Halzen and Martin's book has written in 80's. At that time, Particle Physics was growing with many ideas in theoretical physics between 30's to 70's. You can find many original masterpiece lectures and professional books, such as Weinberg, Weisskopf and other pioneers of theoretical physics. But for new students there needed to be a new approach, called Phenomenology, to learn Particle Physics. This book in the one and i found it unique in its category. Till know you can find it great, if you would like to start a career in Particle Physics which has an important way to explore these days. For Phenomenology this book is the one you can start, and even go to some few papers and work on some serious subjects under supervisory of your professor in Master degree. A nice derive from Antiparticles in chapter 3 to the end. chapter 2 also in not bad, but obscure for a beginner which may be not familiar to group theory and main works of Prof. Gell-mann in current algebra. The context is fluent and easy to follow, but you need to do exercises to get the ideas between calculations. I strongly recommend this book for anyone who would like work on high energy physics in his/her future career.
First of all let me tell you that I'm revewing this book as an undergraduate student who used it, or I may say was strongly recommended to use it by the professor, as a course textbook. So these are the impression of a student who expected to learn certain things during the course, not of an advanced graduate.
This book is definitively one of the worst books I've ever studied on. The word "introductory" in the title is extremely misleading because it's not introductory at all and it assumes prior advanced knowledge to the subject it should introduce, like elements of quantum field theories wich are completely ignored. And it's very badly written indeed.

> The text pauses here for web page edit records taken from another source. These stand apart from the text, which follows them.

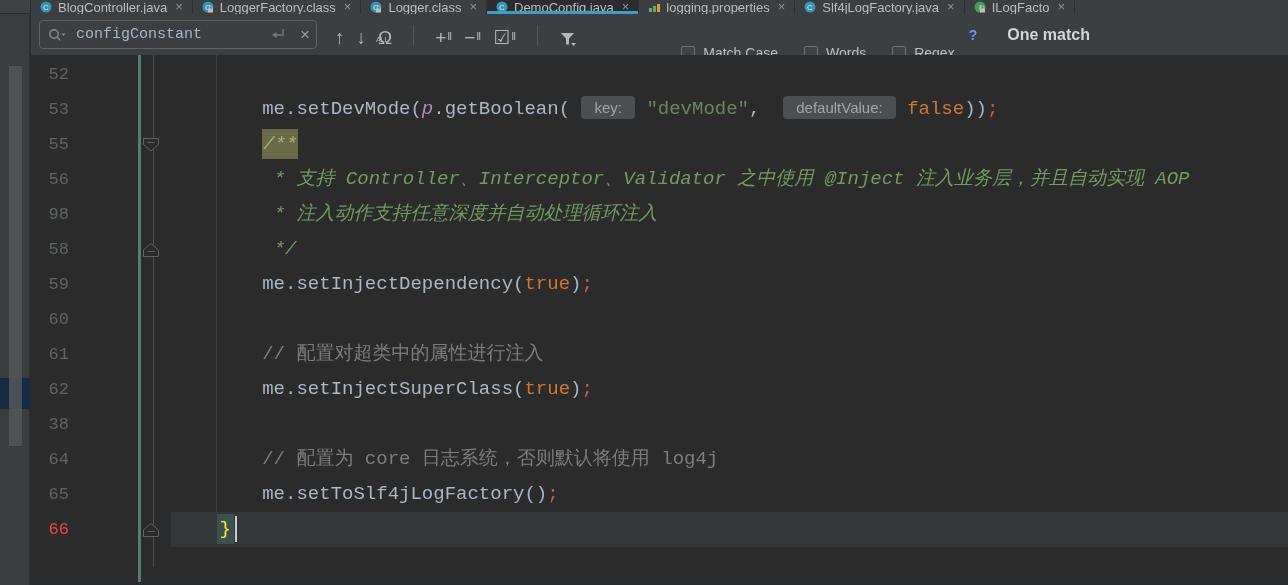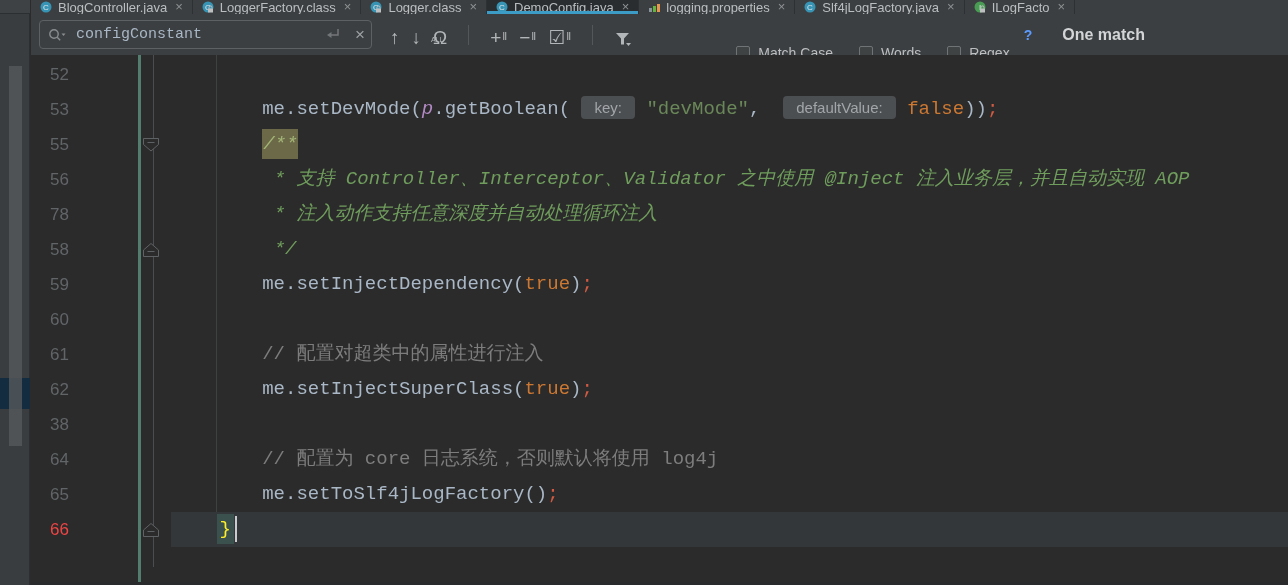--- a/index.html
+++ b/index.html
@@ -21,21 +21,21 @@
   .tab{position:relative;display:flex;align-items:center;gap:6px;padding:0 9px 0 9px;
        border-right:1px solid #2e3133;color:#bbbec0;font-size:13px;white-space:nowrap;cursor:pointer;}
   .tab.active{background:#2a2d2f;}
   .tab.active .underline{position:absolute;left:0;right:0;bottom:0;height:3px;background:#3c9cc6;}
   .tab .close{color:#8f9294;font-size:13px;line-height:10px;margin-left:2px;}
   .tab .ticon{position:relative;width:12px;height:12px;flex:none;}
   .tab .ticon svg{position:absolute;left:0;top:0;}
 
   
   .find-bar{height:41px;background:#3c3f41;display:flex;align-items:center;padding-left:8px;color:#b7babc;}
-  .search-field{position:relative;width:333px;height:29px;border:1px solid #5e6163;border-radius:4px;
+  .search-field{position:relative;width:278px;height:29px;border:1px solid #5e6163;border-radius:4px;
                 background:#3c3f41;display:flex;align-items:center;padding:0 6px 0 8px;}
   .search-field input{flex:1;background:transparent;border:none;outline:none;color:#a9b7c6;
                 font-family:"Liberation Mono","DejaVu Sans Mono",monospace;font-size:15px;min-width:0;}
   .sf-icon{flex:none;color:#8a8d8f;display:flex;align-items:center;}
   .mag{margin-right:8px;}
   .enter-ic{margin-right:14px;color:#737678;}
   .clear-ic{color:#9da0a2;font-size:17px;line-height:14px;cursor:pointer;}
   .fb-btn{position:relative;flex:none;color:#b3b6b8;cursor:pointer;display:flex;align-items:flex-end;
           font-size:19px;line-height:19px;height:24px;}
   .fb-btn .sub{font-size:10px;color:#b3b6b8;margin-left:1px;margin-bottom:1px;}
@@ -50,21 +50,21 @@
 
   
   .editor{position:relative;height:530px;background:#2b2b2b;overflow:hidden;padding-top:2px;}
   .guide{position:absolute;z-index:0;}
   .vcs-bar{left:107px;top:0;bottom:0;width:3px;background:#527d6f;}
   .fold-guide{left:122px;top:0;height:512px;width:1px;background:#4b4e50;}
   .indent-guide{left:185px;top:0;height:492px;width:1px;background:#3e4142;}
   .bottom-edge{left:0;right:0;bottom:0;height:3px;background:#282a2c;}
 
   .line{position:relative;z-index:1;display:flex;height:35px;align-items:center;}
-  .ln{flex:none;width:38px;text-align:right;color:#616568;font-family:Liberation Sans, sans-serif;font-size:17px;}
+  .ln{flex:none;width:38px;text-align:right;color:#616568;font-family:Liberation Mono, monospace;font-size:17px;}
   .line.current .ln{color:#ef4444;}
   .gutter{flex:none;width:102px;height:35px;position:relative;}
   .fold-marker{position:absolute;left:73px;top:10px;width:18px;height:16px;cursor:pointer;}
   .code{flex:1;white-space:pre;overflow:hidden;font-family:"Liberation Mono","DejaVu Sans Mono",monospace;
         font-size:19px;color:#a9b7c6;height:35px;line-height:35px;}
   .line.current .code{background:#343739;}
 
   .s-plain{color:#a9b7c6;margin-top:19px;}
   .s-string{color:#6a8759;}
   .s-keyword{color:#cc7832;}
@@ -270,21 +270,21 @@
                 </svg></span>
             </span>
             <span class="code"><span class="s-plain">        </span><span class="s-docbox">/**</span></span>
           </div>
           <div class="line">
             <span class="ln">56</span>
             <span class="gutter"></span>
             <span class="code"><span class="s-plain">         </span><span class="s-doc">* 支持 Controller、Interceptor、Validator 之中使用 @Inject 注入业务层，并且自动实现 AOP</span></span>
           </div>
           <div class="line">
-            <span class="ln">78</span>
+            <span class="ln">98</span>
             <span class="gutter"></span>
             <span class="code"><span class="s-plain">         </span><span class="s-doc">* 注入动作支持任意深度并自动处理循环注入</span></span>
           </div>
           <div class="line">
             <span class="ln">58</span>
             <span class="gutter">
               <span class="fold-marker"><svg width="18" height="16">
                   <path d="M1.5 14.5 V8 L9 1.5 L16.5 8 V14.5 Z" fill="#2b2b2b" stroke="#5f6265"></path>
                   <line x1="5.5" y1="9.5" x2="12.5" y2="9.5" stroke="#5f6265"></line>
                 </svg></span>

Furthermore it's also very dispersive, disorganized and fragmentary. It presents results without telling you how to get them and without clearly explaing their meaning. So you continuosly need to check other books to undersatand. In the middle of important demonstrations it continuosly proposes you theoretical exercises which you can't solve because they're about things you still need to learn and the results are fundamental for that demonstrations that will follow so you loose a lot of time in trying to solve them when a clear, straight demonstration would be much more clear and helpful in a book defined "introductory"... Moreover it doesn't give a glance of the experimental part of particle physics which, in my opinion, is as important as theory.
So as an introductory book it's not helpful at all. If you're looking for a clear and complete book in order to gain the basis of particle physics i'd suggest "Introduction to Elementary Particle Physics" by Alessandro Bettini or "Nuclear and Particle Physics" by W.E. Burcham and M. Jobes which both should do the job pretty well. They actually both give you theoretical and experimental background for advanced courses.
I'd rather suggest it as a reference book for people who already have and advanced background in particle physics and only need a revision of their knowledge. Not at all as an introductory book.